The subpoena requested that the medical examiner send the re-cuts to Spitz in Michigan .
But the county demanded that Spitz come to Miami to review them in
the county’s lab.
Forensic pathologists commonly request re-cuts of autopsy
slides in civil and criminal cases to verify the cause and manner of death.
Edith Georgi, a retired Miami-Dade public defender, testified that in her 30
years of handling homicide cases, she has never had to get a court order to get
slides.
The county’s attorney, Christopher Angell, tried to argue
that because the law had not been invoked in the past didn’t mean that it
couldn’t be invoked now. Dr.
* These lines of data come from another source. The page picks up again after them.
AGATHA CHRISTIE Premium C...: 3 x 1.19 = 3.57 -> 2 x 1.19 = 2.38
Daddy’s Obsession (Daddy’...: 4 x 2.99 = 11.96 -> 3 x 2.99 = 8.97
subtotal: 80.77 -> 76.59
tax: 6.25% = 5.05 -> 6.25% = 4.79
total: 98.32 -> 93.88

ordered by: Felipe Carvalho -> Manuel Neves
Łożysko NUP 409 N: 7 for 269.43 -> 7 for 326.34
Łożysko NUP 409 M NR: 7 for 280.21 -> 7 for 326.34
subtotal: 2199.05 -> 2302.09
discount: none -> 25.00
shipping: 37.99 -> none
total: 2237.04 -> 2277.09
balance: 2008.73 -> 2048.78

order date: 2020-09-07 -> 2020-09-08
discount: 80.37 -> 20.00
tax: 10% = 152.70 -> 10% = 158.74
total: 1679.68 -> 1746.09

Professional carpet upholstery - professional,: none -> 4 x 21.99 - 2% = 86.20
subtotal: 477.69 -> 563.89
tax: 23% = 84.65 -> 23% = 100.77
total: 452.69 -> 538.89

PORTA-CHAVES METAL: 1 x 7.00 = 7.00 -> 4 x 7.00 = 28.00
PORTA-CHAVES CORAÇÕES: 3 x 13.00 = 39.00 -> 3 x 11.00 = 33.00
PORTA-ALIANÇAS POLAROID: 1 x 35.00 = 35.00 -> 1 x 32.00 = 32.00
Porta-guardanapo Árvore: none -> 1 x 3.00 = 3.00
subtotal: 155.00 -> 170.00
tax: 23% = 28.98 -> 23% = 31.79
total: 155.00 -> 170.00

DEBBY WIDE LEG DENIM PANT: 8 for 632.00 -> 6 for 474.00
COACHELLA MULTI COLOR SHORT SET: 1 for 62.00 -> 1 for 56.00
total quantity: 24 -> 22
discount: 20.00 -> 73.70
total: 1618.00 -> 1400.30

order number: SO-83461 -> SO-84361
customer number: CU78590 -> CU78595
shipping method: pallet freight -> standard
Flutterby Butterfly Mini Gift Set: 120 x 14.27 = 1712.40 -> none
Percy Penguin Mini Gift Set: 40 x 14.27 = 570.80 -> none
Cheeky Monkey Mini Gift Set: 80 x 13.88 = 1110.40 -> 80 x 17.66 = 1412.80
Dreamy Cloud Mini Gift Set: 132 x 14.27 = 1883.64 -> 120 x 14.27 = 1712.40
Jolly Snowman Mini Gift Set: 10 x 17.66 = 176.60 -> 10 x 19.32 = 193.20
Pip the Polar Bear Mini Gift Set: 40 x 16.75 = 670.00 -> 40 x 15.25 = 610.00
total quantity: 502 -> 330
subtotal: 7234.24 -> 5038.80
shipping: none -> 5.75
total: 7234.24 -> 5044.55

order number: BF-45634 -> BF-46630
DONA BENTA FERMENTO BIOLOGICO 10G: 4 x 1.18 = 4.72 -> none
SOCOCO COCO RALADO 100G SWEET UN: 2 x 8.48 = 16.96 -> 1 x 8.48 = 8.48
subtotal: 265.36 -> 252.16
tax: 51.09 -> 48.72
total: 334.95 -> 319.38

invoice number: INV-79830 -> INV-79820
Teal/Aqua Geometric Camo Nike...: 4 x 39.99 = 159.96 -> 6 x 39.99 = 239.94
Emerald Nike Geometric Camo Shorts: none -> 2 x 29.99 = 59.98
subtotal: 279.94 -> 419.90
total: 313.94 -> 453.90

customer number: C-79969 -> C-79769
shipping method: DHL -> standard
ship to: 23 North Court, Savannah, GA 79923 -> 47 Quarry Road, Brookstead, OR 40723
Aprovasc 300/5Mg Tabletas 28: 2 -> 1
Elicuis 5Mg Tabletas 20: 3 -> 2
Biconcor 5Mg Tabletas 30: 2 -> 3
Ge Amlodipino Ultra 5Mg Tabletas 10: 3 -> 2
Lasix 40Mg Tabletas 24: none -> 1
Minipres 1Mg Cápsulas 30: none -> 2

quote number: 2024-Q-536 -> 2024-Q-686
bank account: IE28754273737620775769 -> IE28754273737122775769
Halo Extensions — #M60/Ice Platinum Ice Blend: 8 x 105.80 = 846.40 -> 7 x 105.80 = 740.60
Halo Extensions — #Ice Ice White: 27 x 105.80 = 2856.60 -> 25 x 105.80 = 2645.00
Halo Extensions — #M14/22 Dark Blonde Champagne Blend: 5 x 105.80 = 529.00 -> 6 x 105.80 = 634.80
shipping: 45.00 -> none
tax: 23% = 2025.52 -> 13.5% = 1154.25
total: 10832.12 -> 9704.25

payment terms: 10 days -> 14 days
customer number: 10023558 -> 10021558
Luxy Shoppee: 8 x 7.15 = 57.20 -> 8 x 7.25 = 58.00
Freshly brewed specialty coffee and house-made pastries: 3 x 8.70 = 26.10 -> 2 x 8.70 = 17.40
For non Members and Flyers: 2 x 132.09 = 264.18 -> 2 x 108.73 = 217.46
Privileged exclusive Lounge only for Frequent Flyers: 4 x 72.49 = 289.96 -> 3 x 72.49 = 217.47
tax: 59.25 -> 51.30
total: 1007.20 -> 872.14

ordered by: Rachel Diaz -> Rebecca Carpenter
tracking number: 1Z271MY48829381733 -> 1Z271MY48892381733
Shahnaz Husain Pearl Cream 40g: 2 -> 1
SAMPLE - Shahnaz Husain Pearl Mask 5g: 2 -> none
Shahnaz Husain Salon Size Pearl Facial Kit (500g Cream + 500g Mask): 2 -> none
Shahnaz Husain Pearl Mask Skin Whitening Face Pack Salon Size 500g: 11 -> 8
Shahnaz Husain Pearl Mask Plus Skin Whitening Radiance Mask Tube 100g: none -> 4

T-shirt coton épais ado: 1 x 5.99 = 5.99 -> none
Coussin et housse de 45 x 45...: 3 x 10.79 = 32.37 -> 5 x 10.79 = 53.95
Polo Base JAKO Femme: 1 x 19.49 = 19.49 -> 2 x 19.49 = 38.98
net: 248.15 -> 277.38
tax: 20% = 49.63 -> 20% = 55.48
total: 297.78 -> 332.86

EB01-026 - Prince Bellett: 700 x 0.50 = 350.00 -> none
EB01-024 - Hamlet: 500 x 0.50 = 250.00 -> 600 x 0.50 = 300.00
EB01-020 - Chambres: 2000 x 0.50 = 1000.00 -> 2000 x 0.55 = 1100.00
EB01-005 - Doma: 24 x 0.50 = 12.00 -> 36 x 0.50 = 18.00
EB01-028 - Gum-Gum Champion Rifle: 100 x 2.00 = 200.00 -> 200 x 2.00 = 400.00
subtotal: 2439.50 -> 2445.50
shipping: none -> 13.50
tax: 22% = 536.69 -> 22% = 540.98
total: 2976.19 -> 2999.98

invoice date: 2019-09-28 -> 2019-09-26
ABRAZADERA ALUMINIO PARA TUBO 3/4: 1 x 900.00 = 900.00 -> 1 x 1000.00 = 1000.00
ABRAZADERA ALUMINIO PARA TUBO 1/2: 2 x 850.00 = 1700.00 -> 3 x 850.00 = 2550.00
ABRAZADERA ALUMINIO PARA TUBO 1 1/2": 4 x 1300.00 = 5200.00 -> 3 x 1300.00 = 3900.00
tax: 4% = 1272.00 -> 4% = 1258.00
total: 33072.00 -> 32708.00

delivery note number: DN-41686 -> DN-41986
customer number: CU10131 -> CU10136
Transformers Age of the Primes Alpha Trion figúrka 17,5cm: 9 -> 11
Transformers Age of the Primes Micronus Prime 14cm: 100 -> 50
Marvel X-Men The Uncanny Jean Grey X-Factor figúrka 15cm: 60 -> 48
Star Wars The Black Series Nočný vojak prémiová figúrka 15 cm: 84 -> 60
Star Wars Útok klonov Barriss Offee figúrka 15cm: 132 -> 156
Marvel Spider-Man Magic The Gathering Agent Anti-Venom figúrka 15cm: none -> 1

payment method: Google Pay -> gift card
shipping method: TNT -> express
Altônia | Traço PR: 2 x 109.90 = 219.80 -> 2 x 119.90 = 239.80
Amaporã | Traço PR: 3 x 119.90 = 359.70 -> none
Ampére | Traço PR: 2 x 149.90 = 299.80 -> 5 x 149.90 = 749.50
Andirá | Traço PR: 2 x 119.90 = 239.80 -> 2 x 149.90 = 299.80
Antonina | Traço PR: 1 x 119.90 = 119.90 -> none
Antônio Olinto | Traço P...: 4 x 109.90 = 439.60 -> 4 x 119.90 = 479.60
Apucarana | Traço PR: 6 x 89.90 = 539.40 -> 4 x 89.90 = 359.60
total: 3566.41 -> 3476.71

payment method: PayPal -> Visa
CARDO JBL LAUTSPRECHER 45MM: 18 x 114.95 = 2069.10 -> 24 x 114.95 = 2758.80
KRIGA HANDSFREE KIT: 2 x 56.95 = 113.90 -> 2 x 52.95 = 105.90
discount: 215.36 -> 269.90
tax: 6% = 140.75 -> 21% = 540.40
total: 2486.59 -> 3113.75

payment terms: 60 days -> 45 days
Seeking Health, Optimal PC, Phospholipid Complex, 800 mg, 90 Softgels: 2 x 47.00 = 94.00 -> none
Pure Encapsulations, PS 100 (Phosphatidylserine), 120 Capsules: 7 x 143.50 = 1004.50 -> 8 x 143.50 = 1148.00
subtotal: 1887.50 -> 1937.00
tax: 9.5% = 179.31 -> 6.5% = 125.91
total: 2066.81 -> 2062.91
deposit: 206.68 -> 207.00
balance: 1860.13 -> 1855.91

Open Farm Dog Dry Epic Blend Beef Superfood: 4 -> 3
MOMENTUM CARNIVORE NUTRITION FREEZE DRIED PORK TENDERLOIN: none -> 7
Emma Lew, who took over as chief medical examiner
in September, decided to enforce the rule, Angell said.
Lew ruled Rainey’s death an accident, caused by a
combination of factors, including his mental illness, heart disease and
“confinement to a shower.” Lew said that there was no evidence the shower was
too hot, and that his skin — despite massive peeling — showed no sign of burns.
Her findings have been questioned by multiple forensic
pathologists, including Spitz, who has written what is widely considered the
“bible of forensic pathology’’and has practiced for more than 60 years.
Spitz said he couldn’t recall ever having to go to court
to ask a judge to enforce a subpoena for a re-cut of a slide in a closed
criminal case. Rainey’s case was closed
in March, when Rundle wrote a report concluding there was
insufficient evidence to prove that corrections officers did anything
criminally wrong.
The shower was rigged so that the controls were in an
adjacent mop closet accessible only to guards.